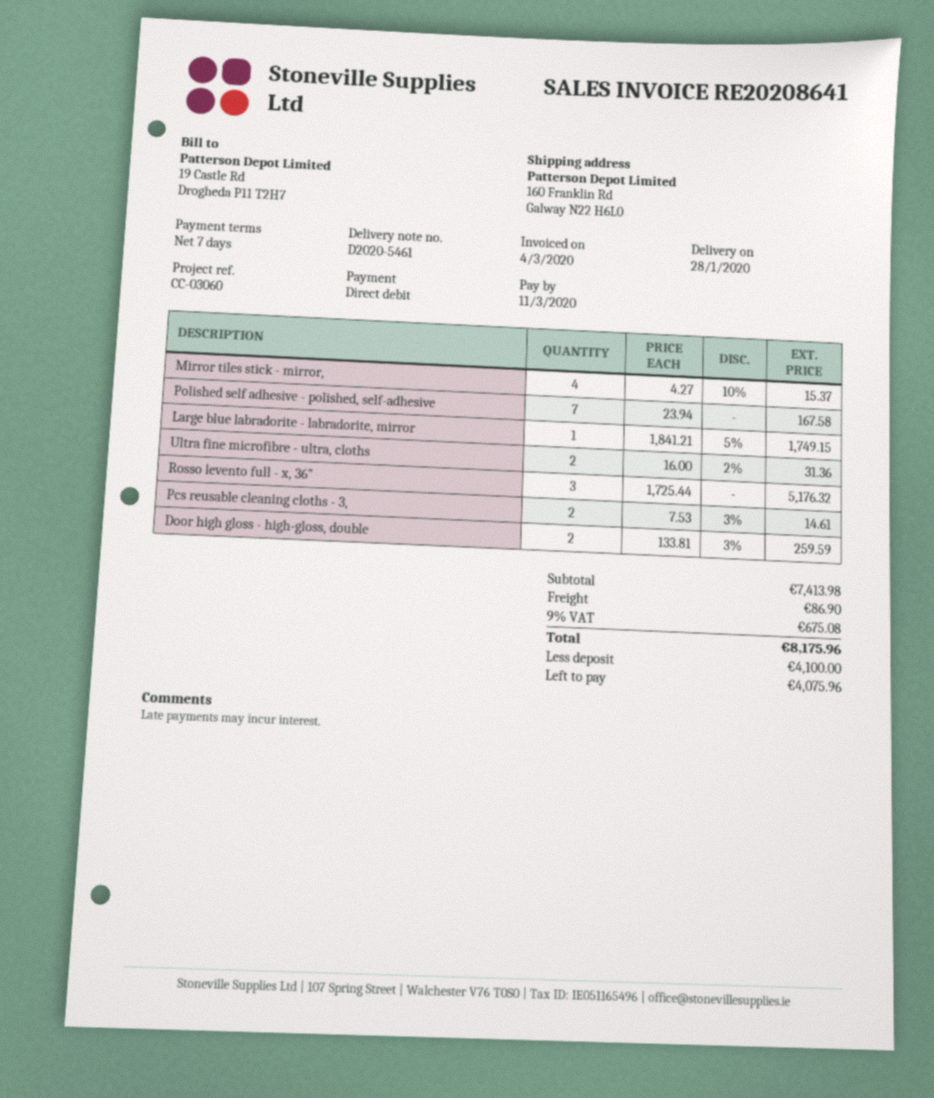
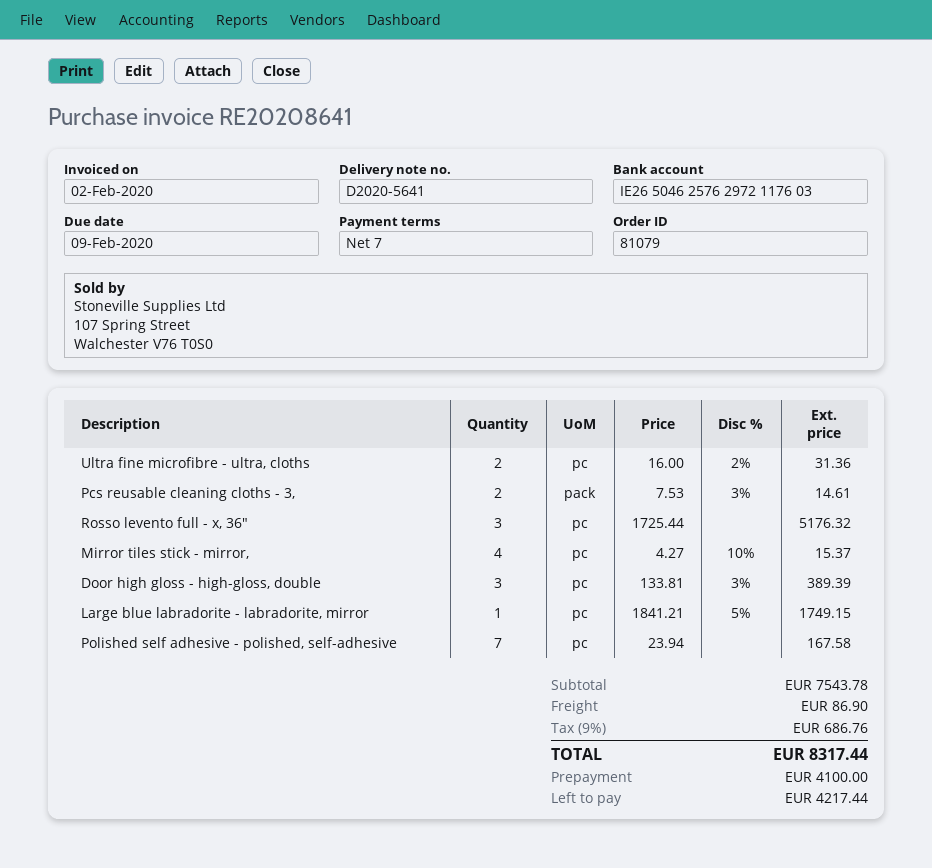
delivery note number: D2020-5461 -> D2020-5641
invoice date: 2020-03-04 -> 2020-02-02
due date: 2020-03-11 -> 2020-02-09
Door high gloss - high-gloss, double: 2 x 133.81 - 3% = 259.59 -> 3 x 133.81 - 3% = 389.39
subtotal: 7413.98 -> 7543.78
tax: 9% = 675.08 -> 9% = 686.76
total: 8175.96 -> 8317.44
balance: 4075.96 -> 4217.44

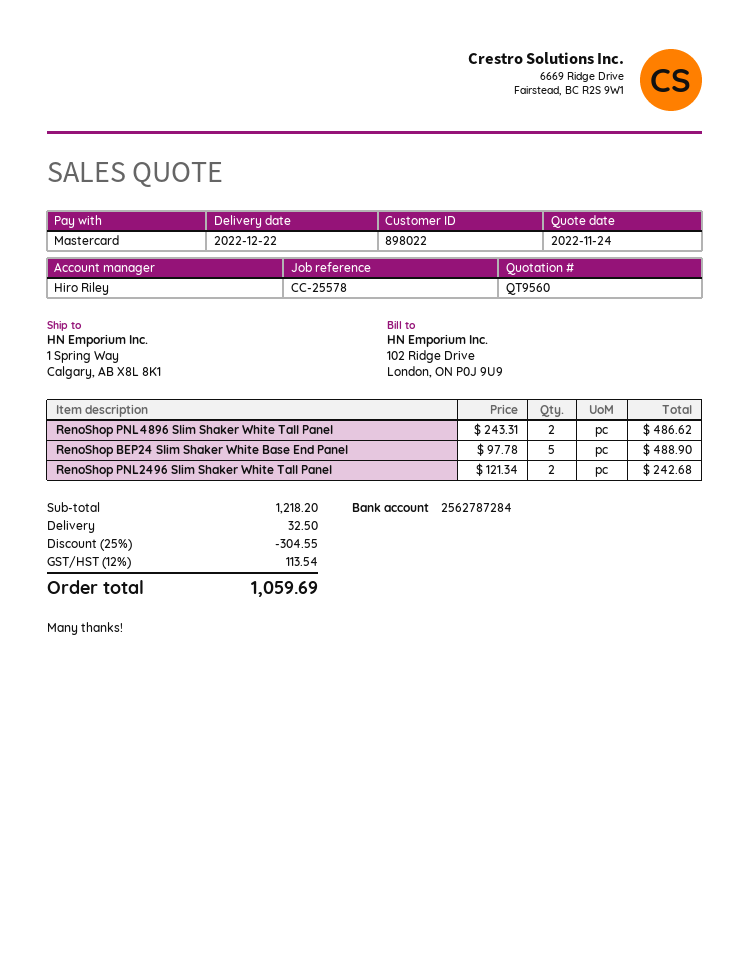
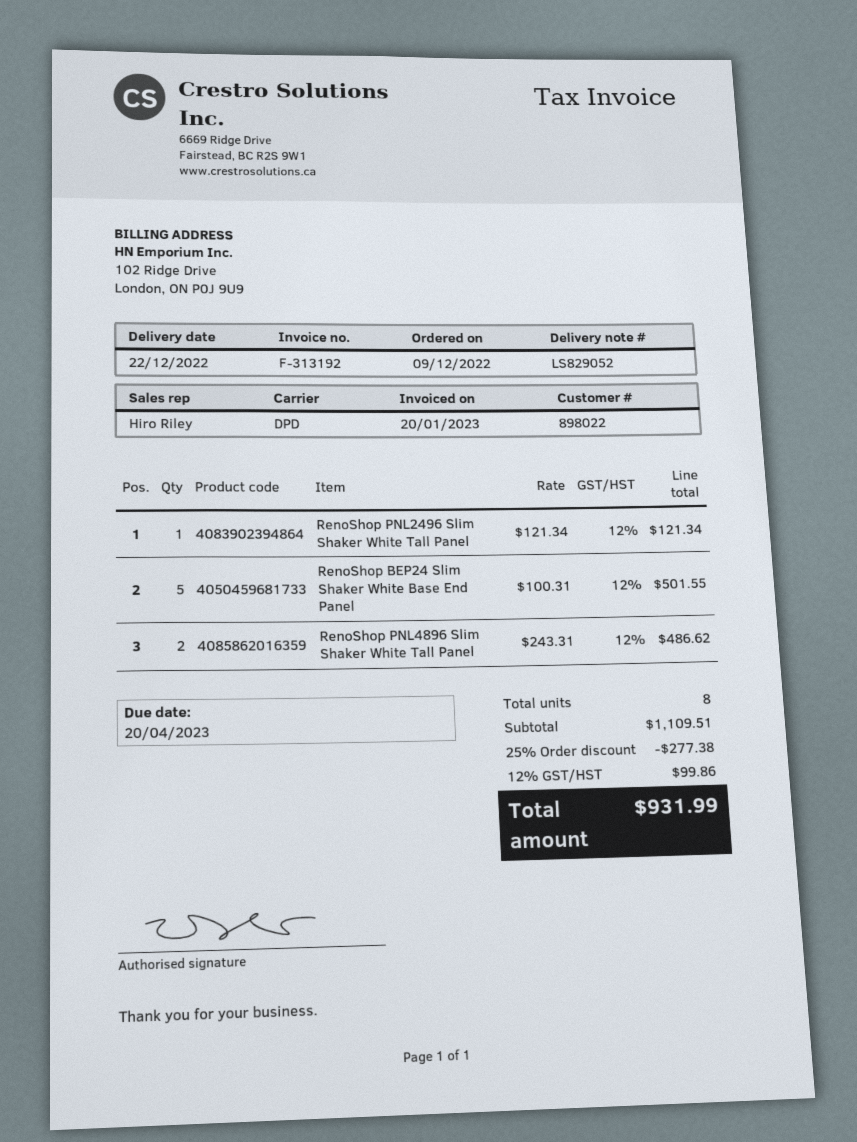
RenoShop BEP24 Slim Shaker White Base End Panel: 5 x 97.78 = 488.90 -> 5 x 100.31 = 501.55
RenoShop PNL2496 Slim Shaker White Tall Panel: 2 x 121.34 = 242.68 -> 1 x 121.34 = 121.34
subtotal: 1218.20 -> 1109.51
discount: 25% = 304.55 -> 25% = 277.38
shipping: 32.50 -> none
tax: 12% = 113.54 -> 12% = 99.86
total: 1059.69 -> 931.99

+++

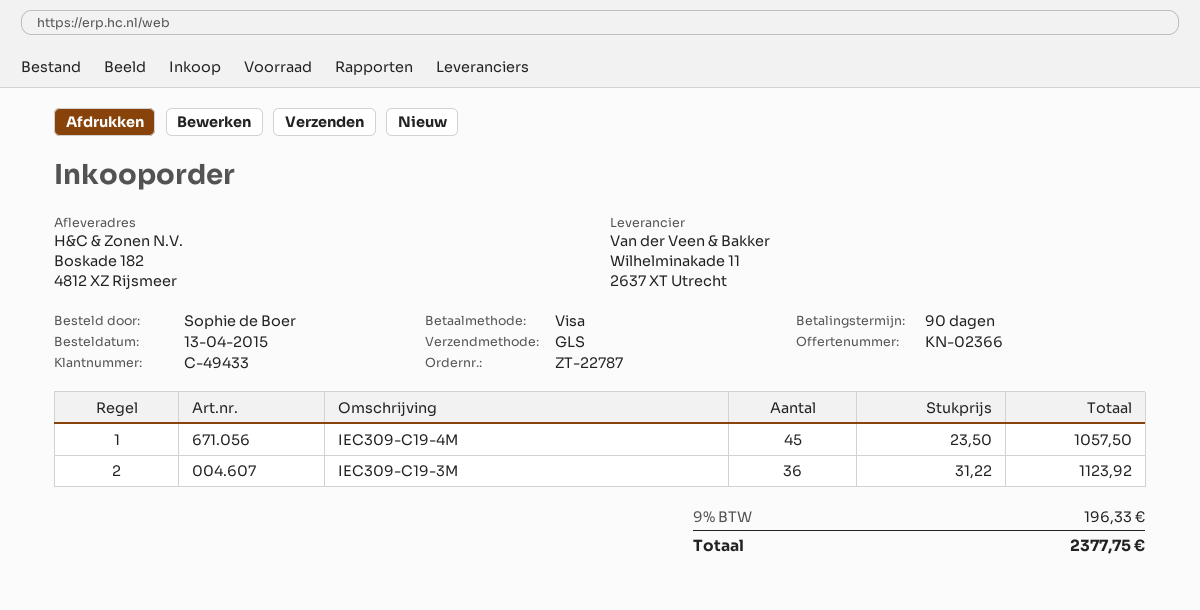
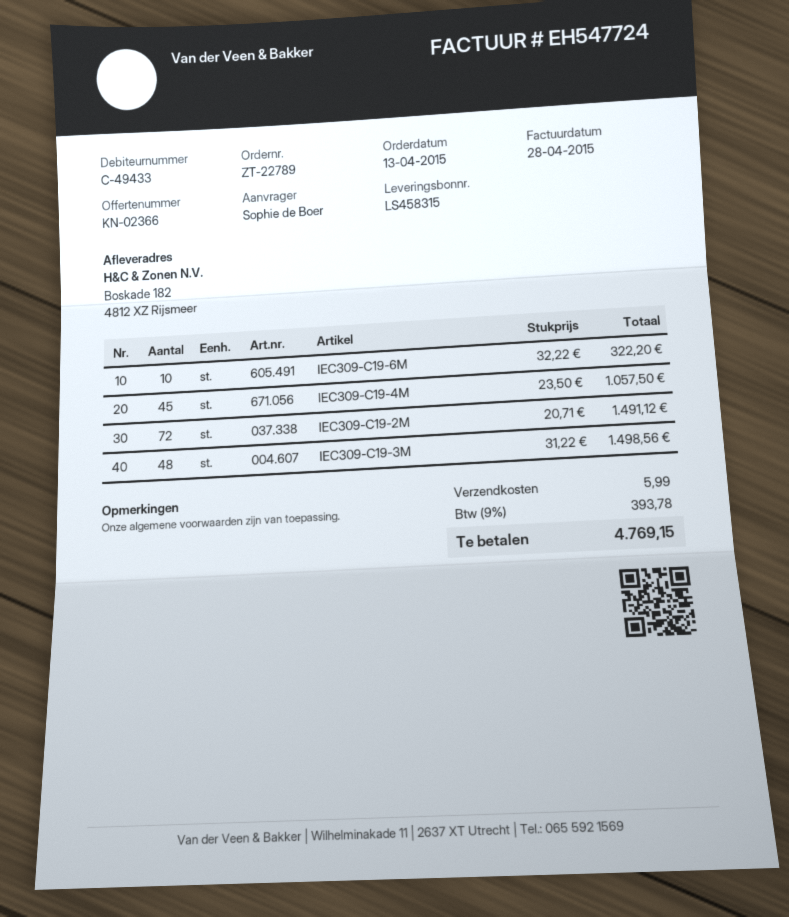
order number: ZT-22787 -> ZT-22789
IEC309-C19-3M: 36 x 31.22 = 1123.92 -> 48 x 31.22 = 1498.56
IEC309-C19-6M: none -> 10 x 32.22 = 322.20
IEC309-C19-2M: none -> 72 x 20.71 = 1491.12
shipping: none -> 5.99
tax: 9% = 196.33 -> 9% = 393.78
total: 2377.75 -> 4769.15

+++

_Work to complete:_
Could you output exactly the lines above, from the line with "subtotal: 7413.98 -> 7543.78" up to and including the line with "RenoShop PNL2496 Slim", and nothing else, skipping the pictures?

_Result of this task:_
subtotal: 7413.98 -> 7543.78
tax: 9% = 675.08 -> 9% = 686.76
total: 8175.96 -> 8317.44
balance: 4075.96 -> 4217.44

RenoShop BEP24 Slim Shaker White Base End Panel: 5 x 97.78 = 488.90 -> 5 x 100.31 = 501.55
RenoShop PNL2496 Slim Shaker White Tall Panel: 2 x 121.34 = 242.68 -> 1 x 121.34 = 121.34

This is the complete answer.